Code:
Translates Hack assembly language mnemonics into binary codes.
6.3.3 Assembler for Programs with No Symbols
We suggest building the assembler in two stages. In the first stage, write an assembler that translates assembly programs without symbols. This can be done using the Parser and Code modules just described. In the second stage, extend the assembler with symbol handling capabilities, as we explain in the next section.
The contract for the first symbol-less stage is that the input Prog.asm program contains no symbols. This means that (a) in all address commands of type @Xxx the Xxx constants are decimal numbers and not symbols, and (b) the input file contains no label commands, namely, no commands of type (Xxx).
The overall symbol-less assembler program can now be implemented as follows. First, the program opens an output file named Prog.hack. Next, the program marches through the lines (assembly instructions) in the supplied Prog.asm file. For each
C
-instruction, the program concatenates the translated binary codes of the instruction fields into a single 16-bit word. Next, the program writes this word into the Prog.hack file. For each
A
-instruction of type @Xxx, the program translates the decimal constant returned by the parser into its binary representation and writes the resulting 16-bit word into the Prog.hack file.
6.3.4 The
SymbolTable
Module
Since Hack instructions can contain symbols, the symbols must be resolved into actual addresses as part of the translation process. The assembler deals with this task using a symbol table, designed to create and maintain the correspondence between symbols and their meaning (in Hack’s case, RAM and ROM addresses). A natural data structure for representing such a relationship is the classical hash table. In most programming languages, such a data structure is available as part of a standard library, and thus there is no need to develop it from scratch. We propose the following API.
SymbolTable:
Keeps a correspondence between symbolic labels and numeric addresses.

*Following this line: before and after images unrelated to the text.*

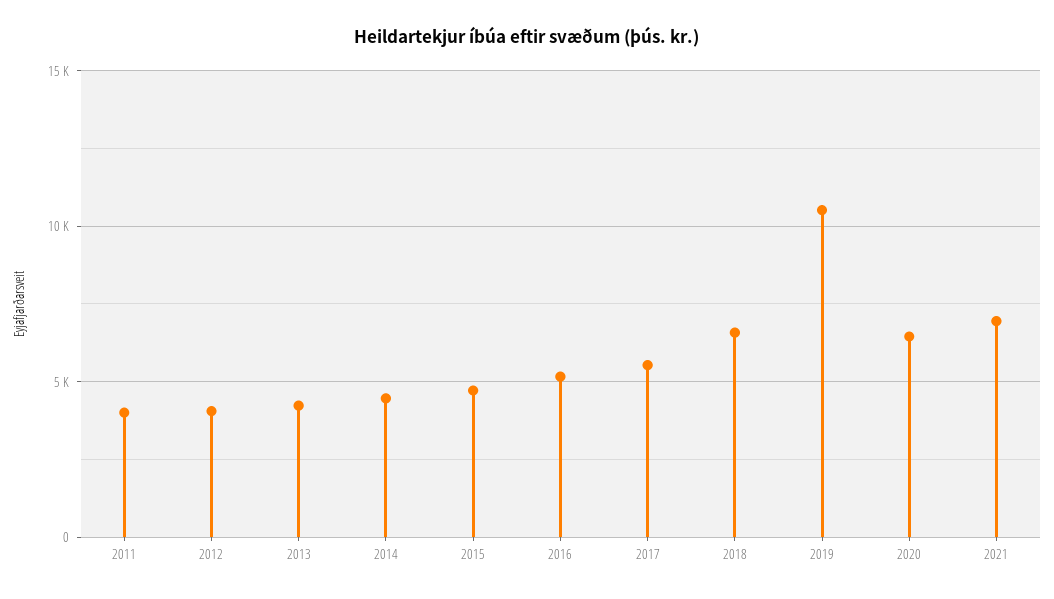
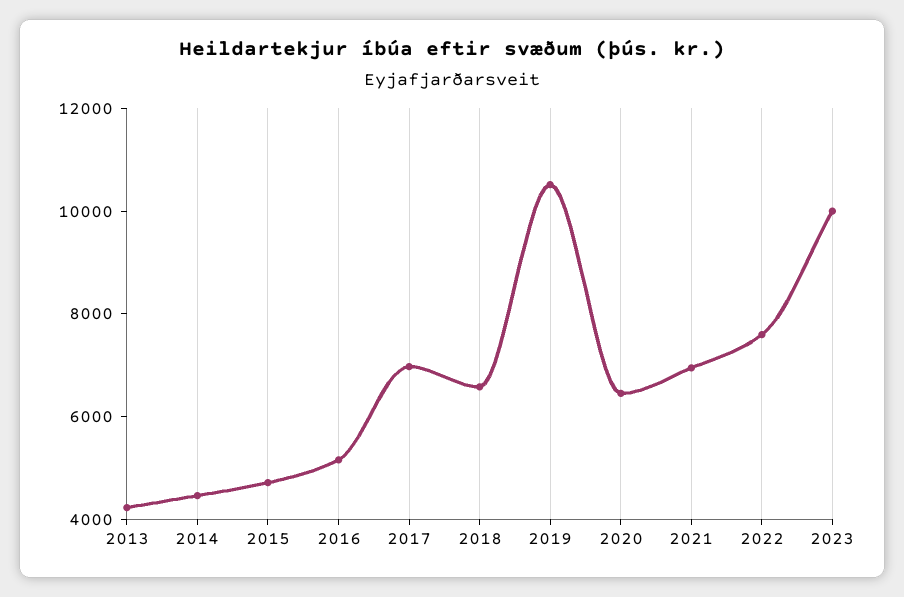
2011: 4000 -> none
2012: 4000 -> none
2017: 5500 -> 7000
2022: none -> 7500
2023: none -> 10000

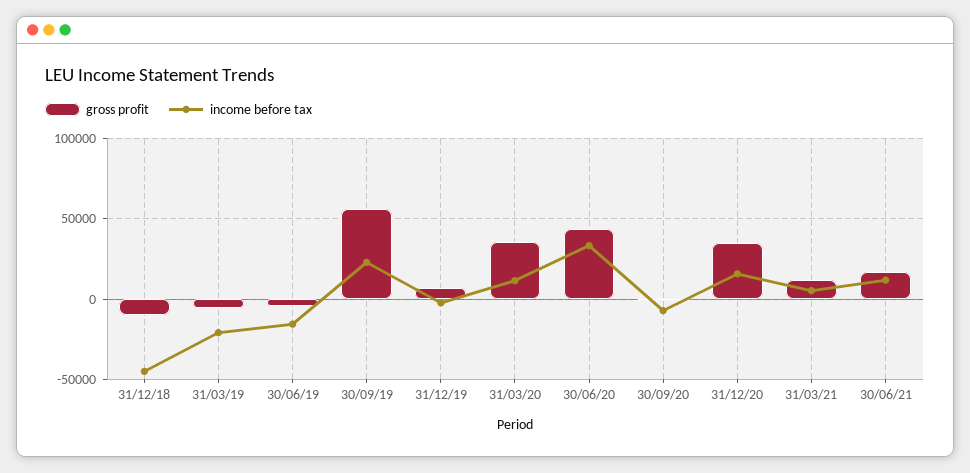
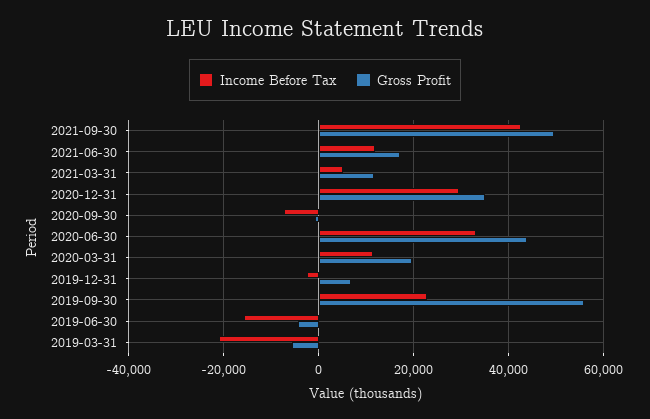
gross profit, 31/12/18: -10000 -> none
income before tax, 31/12/18: -45000 -> none
gross profit, 31/03/20: 35000 -> 20000
income before tax, 31/12/20: 15000 -> 30000
income before tax, 2021-09-30: none -> 42000
gross profit, 2021-09-30: none -> 50000

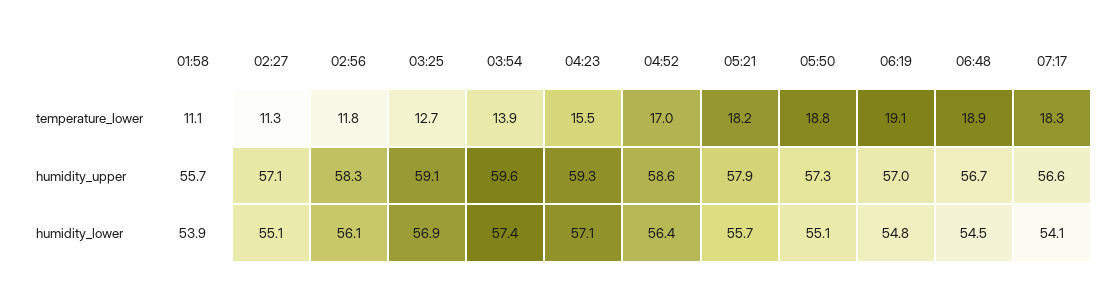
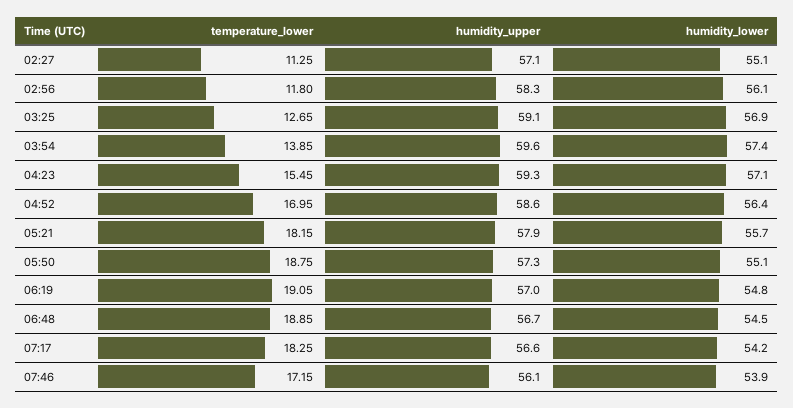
01:58, temperature_lower: 11.1 -> none
01:58, humidity_upper: 55.7 -> none
01:58, humidity_lower: 53.9 -> none
07:17, humidity_lower: 54.1 -> 54.2
07:46, temperature_lower: none -> 17.15
07:46, humidity_upper: none -> 56.1
07:46, humidity_lower: none -> 53.9

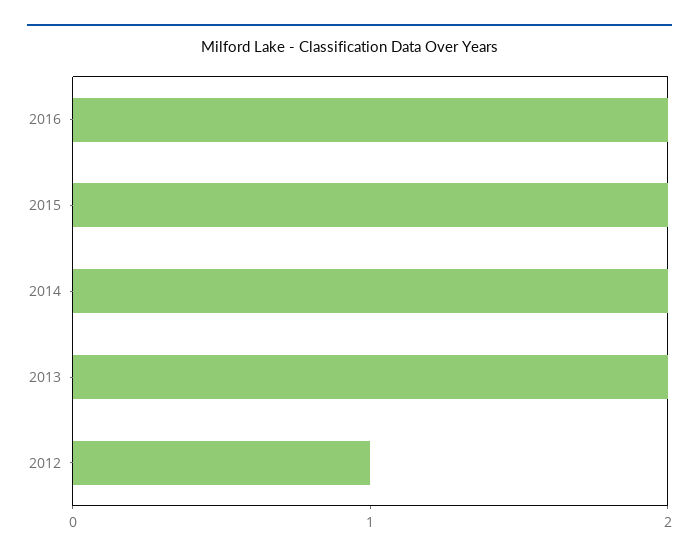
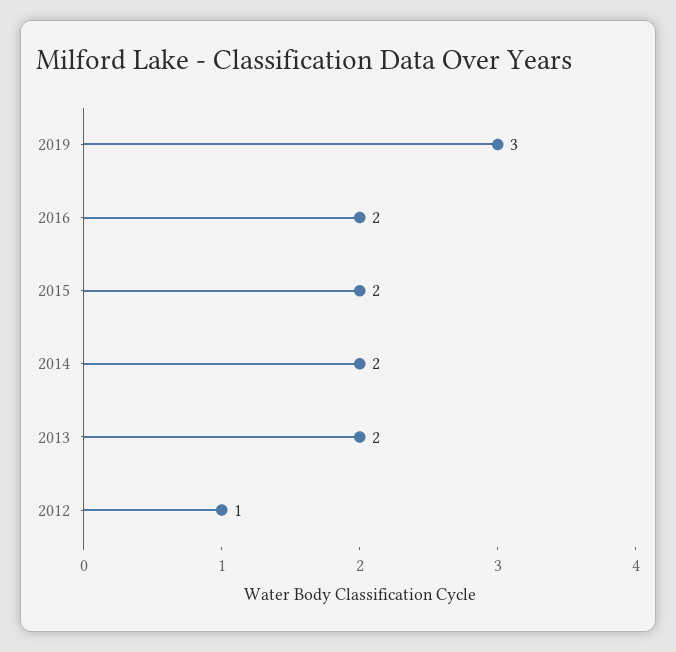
2019: none -> 3

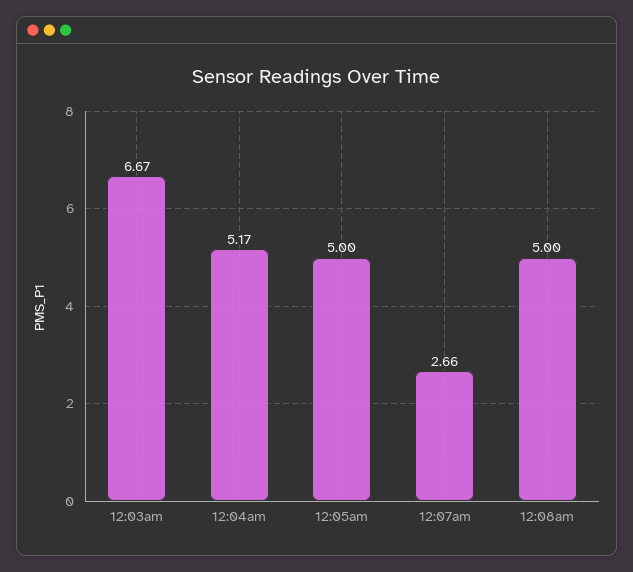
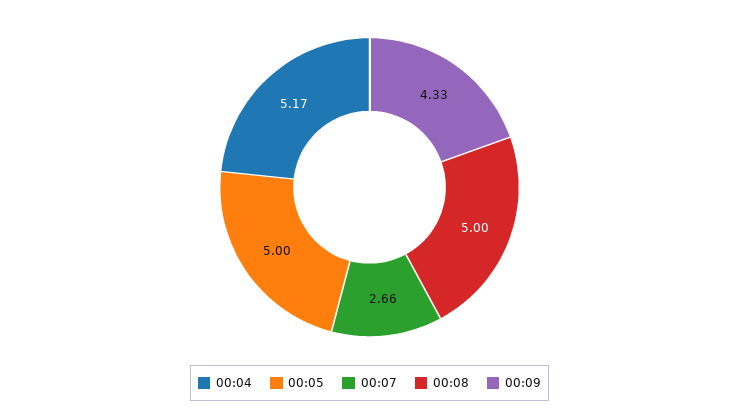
12:03am: 6.67 -> none
00:09: none -> 4.33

6.3.5 Assembler for Programs with Symbols
Assembly programs are allowed to use symbolic labels (destinations of goto commands) before the symbols are defined. This convention makes the life of assembly programmers easier and that of assembler developers harder. A common solution to this complication is to write a two-pass assembler that reads the code twice, from start to end. In the first pass, the assembler builds the symbol table and generates no code. In the second pass, all the label symbols encountered in the program have already been bound to memory locations and recorded in the symbol table. Thus, the assembler can replace each symbol with its corresponding meaning (numeric address) and generate the final binary code.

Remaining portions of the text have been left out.